Version difference data
--

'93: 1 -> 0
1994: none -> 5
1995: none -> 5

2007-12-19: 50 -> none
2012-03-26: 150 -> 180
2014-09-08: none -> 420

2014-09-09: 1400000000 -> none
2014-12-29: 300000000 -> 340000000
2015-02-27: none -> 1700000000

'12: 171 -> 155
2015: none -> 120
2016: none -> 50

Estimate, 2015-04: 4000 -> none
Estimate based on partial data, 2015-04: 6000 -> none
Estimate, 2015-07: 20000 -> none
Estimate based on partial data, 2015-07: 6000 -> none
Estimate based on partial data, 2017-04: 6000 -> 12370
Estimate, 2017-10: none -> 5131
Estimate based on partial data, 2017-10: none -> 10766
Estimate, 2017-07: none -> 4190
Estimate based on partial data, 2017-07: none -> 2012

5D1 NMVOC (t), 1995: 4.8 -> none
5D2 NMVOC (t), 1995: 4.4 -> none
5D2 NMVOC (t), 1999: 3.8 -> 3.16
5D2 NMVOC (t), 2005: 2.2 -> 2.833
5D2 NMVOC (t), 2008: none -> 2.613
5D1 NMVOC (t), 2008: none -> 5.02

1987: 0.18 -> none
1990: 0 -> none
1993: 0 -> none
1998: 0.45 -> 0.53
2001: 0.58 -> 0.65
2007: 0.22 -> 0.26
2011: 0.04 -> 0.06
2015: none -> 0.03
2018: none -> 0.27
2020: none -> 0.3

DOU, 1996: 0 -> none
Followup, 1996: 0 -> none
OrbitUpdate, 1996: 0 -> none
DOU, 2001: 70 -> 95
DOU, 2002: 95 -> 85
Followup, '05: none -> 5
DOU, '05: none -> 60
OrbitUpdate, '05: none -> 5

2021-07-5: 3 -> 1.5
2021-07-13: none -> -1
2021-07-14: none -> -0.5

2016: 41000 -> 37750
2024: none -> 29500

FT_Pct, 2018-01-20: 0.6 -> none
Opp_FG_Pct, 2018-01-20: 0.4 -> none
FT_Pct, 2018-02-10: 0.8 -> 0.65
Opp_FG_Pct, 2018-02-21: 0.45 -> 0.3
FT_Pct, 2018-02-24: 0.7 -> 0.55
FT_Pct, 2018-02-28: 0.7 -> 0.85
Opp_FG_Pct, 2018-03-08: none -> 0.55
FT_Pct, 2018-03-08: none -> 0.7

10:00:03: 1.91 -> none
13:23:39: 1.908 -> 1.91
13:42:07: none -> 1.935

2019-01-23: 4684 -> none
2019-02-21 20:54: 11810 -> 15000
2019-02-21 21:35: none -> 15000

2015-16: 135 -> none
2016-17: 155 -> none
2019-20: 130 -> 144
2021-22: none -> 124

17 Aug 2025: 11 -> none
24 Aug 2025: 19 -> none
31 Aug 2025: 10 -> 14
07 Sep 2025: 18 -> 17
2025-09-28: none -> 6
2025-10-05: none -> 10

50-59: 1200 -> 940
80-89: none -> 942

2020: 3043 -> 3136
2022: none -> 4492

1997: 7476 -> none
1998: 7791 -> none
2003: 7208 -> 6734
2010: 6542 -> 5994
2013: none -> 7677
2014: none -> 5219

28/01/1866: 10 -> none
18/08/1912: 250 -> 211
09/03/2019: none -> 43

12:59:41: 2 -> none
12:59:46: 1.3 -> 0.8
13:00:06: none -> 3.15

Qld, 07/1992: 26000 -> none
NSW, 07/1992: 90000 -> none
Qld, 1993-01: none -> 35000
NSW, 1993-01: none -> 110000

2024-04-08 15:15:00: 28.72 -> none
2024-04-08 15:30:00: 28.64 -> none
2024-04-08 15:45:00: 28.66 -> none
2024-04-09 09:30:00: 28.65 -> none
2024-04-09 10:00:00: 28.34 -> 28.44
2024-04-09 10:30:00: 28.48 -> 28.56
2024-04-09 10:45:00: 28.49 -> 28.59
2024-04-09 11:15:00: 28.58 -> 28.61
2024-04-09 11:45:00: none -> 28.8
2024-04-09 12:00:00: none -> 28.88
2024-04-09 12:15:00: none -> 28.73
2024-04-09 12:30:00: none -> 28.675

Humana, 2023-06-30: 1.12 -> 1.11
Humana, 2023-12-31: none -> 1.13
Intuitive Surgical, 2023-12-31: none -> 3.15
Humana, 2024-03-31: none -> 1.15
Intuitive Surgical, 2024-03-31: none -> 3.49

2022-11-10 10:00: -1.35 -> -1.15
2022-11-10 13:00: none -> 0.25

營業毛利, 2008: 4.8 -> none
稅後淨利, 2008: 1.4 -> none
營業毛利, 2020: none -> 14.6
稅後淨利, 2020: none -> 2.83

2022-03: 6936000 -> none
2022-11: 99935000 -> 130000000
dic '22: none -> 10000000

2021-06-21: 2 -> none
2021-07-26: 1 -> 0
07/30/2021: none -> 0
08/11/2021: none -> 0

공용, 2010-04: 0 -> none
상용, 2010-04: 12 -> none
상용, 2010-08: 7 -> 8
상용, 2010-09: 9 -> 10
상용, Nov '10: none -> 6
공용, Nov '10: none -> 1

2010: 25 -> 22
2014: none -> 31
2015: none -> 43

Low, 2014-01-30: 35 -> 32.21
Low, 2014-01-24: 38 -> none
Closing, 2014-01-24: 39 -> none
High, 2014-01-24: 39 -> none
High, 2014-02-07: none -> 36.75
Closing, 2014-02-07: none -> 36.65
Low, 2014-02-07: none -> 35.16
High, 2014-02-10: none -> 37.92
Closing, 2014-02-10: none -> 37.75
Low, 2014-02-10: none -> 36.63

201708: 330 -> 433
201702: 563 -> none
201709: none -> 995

--

:: What you should do ::
The answer is every entry, copied word for word.

:: Finished task ::
'93: 1 -> 0
1994: none -> 5
1995: none -> 5

2007-12-19: 50 -> none
2012-03-26: 150 -> 180
2014-09-08: none -> 420

2014-09-09: 1400000000 -> none
2014-12-29: 300000000 -> 340000000
2015-02-27: none -> 1700000000

'12: 171 -> 155
2015: none -> 120
2016: none -> 50

Estimate, 2015-04: 4000 -> none
Estimate based on partial data, 2015-04: 6000 -> none
Estimate, 2015-07: 20000 -> none
Estimate based on partial data, 2015-07: 6000 -> none
Estimate based on partial data, 2017-04: 6000 -> 12370
Estimate, 2017-10: none -> 5131
Estimate based on partial data, 2017-10: none -> 10766
Estimate, 2017-07: none -> 4190
Estimate based on partial data, 2017-07: none -> 2012

5D1 NMVOC (t), 1995: 4.8 -> none
5D2 NMVOC (t), 1995: 4.4 -> none
5D2 NMVOC (t), 1999: 3.8 -> 3.16
5D2 NMVOC (t), 2005: 2.2 -> 2.833
5D2 NMVOC (t), 2008: none -> 2.613
5D1 NMVOC (t), 2008: none -> 5.02

1987: 0.18 -> none
1990: 0 -> none
1993: 0 -> none
1998: 0.45 -> 0.53
2001: 0.58 -> 0.65
2007: 0.22 -> 0.26
2011: 0.04 -> 0.06
2015: none -> 0.03
2018: none -> 0.27
2020: none -> 0.3

DOU, 1996: 0 -> none
Followup, 1996: 0 -> none
OrbitUpdate, 1996: 0 -> none
DOU, 2001: 70 -> 95
DOU, 2002: 95 -> 85
Followup, '05: none -> 5
DOU, '05: none -> 60
OrbitUpdate, '05: none -> 5

2021-07-5: 3 -> 1.5
2021-07-13: none -> -1
2021-07-14: none -> -0.5

2016: 41000 -> 37750
2024: none -> 29500

FT_Pct, 2018-01-20: 0.6 -> none
Opp_FG_Pct, 2018-01-20: 0.4 -> none
FT_Pct, 2018-02-10: 0.8 -> 0.65
Opp_FG_Pct, 2018-02-21: 0.45 -> 0.3
FT_Pct, 2018-02-24: 0.7 -> 0.55
FT_Pct, 2018-02-28: 0.7 -> 0.85
Opp_FG_Pct, 2018-03-08: none -> 0.55
FT_Pct, 2018-03-08: none -> 0.7

10:00:03: 1.91 -> none
13:23:39: 1.908 -> 1.91
13:42:07: none -> 1.935

2019-01-23: 4684 -> none
2019-02-21 20:54: 11810 -> 15000
2019-02-21 21:35: none -> 15000

2015-16: 135 -> none
2016-17: 155 -> none
2019-20: 130 -> 144
2021-22: none -> 124

17 Aug 2025: 11 -> none
24 Aug 2025: 19 -> none
31 Aug 2025: 10 -> 14
07 Sep 2025: 18 -> 17
2025-09-28: none -> 6
2025-10-05: none -> 10

50-59: 1200 -> 940
80-89: none -> 942

2020: 3043 -> 3136
2022: none -> 4492

1997: 7476 -> none
1998: 7791 -> none
2003: 7208 -> 6734
2010: 6542 -> 5994
2013: none -> 7677
2014: none -> 5219

28/01/1866: 10 -> none
18/08/1912: 250 -> 211
09/03/2019: none -> 43

12:59:41: 2 -> none
12:59:46: 1.3 -> 0.8
13:00:06: none -> 3.15

Qld, 07/1992: 26000 -> none
NSW, 07/1992: 90000 -> none
Qld, 1993-01: none -> 35000
NSW, 1993-01: none -> 110000

2024-04-08 15:15:00: 28.72 -> none
2024-04-08 15:30:00: 28.64 -> none
2024-04-08 15:45:00: 28.66 -> none
2024-04-09 09:30:00: 28.65 -> none
2024-04-09 10:00:00: 28.34 -> 28.44
2024-04-09 10:30:00: 28.48 -> 28.56
2024-04-09 10:45:00: 28.49 -> 28.59
2024-04-09 11:15:00: 28.58 -> 28.61
2024-04-09 11:45:00: none -> 28.8
2024-04-09 12:00:00: none -> 28.88
2024-04-09 12:15:00: none -> 28.73
2024-04-09 12:30:00: none -> 28.675

Humana, 2023-06-30: 1.12 -> 1.11
Humana, 2023-12-31: none -> 1.13
Intuitive Surgical, 2023-12-31: none -> 3.15
Humana, 2024-03-31: none -> 1.15
Intuitive Surgical, 2024-03-31: none -> 3.49

2022-11-10 10:00: -1.35 -> -1.15
2022-11-10 13:00: none -> 0.25

營業毛利, 2008: 4.8 -> none
稅後淨利, 2008: 1.4 -> none
營業毛利, 2020: none -> 14.6
稅後淨利, 2020: none -> 2.83

2022-03: 6936000 -> none
2022-11: 99935000 -> 130000000
dic '22: none -> 10000000

2021-06-21: 2 -> none
2021-07-26: 1 -> 0
07/30/2021: none -> 0
08/11/2021: none -> 0

공용, 2010-04: 0 -> none
상용, 2010-04: 12 -> none
상용, 2010-08: 7 -> 8
상용, 2010-09: 9 -> 10
상용, Nov '10: none -> 6
공용, Nov '10: none -> 1

2010: 25 -> 22
2014: none -> 31
2015: none -> 43

Low, 2014-01-30: 35 -> 32.21
Low, 2014-01-24: 38 -> none
Closing, 2014-01-24: 39 -> none
High, 2014-01-24: 39 -> none
High, 2014-02-07: none -> 36.75
Closing, 2014-02-07: none -> 36.65
Low, 2014-02-07: none -> 35.16
High, 2014-02-10: none -> 37.92
Closing, 2014-02-10: none -> 37.75
Low, 2014-02-10: none -> 36.63

201708: 330 -> 433
201702: 563 -> none
201709: none -> 995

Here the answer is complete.